Assigned task
Among the entries, find each line that includes the string "after" and list it.

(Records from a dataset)
--------------------------------------------------

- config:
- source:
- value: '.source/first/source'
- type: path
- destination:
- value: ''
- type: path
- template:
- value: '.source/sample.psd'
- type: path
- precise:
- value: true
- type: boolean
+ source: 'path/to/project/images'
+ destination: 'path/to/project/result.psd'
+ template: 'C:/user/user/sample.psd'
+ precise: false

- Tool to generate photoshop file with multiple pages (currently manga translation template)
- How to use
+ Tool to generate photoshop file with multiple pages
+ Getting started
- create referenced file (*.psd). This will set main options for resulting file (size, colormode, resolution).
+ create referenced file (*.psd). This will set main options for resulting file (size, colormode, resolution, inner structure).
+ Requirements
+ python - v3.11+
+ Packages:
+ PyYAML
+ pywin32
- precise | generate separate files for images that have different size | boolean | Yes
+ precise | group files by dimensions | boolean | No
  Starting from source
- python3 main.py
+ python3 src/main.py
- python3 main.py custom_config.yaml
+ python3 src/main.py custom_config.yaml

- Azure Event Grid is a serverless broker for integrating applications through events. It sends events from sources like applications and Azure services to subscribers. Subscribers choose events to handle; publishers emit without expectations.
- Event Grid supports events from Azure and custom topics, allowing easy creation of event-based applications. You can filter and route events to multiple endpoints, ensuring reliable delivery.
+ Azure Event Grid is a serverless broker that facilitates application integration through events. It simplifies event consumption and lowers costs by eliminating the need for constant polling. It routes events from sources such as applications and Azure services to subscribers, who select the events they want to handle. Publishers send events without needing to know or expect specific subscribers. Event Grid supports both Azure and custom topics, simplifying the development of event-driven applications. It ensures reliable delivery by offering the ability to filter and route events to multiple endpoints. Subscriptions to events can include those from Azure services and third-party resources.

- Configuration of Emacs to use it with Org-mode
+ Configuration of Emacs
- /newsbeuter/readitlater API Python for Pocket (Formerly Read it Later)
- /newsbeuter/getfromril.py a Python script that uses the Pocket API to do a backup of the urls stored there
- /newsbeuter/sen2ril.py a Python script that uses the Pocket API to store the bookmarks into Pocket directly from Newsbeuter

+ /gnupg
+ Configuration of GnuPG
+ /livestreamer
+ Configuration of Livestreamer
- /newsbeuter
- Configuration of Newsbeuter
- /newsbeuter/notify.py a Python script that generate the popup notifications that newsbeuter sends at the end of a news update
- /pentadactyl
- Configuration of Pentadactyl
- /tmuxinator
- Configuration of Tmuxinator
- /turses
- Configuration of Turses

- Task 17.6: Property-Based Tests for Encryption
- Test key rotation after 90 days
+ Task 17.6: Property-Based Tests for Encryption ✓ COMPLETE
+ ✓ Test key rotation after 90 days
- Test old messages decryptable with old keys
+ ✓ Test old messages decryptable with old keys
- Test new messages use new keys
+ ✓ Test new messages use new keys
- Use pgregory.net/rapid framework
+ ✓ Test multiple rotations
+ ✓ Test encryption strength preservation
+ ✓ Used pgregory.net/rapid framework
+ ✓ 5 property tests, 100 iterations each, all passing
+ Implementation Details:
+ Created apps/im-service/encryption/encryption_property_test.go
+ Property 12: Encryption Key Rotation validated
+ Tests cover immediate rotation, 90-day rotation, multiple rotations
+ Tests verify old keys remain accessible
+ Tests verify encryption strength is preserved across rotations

--------------------------------------------------

Exercise solution
- Test key rotation after 90 days
+ ✓ Test key rotation after 90 days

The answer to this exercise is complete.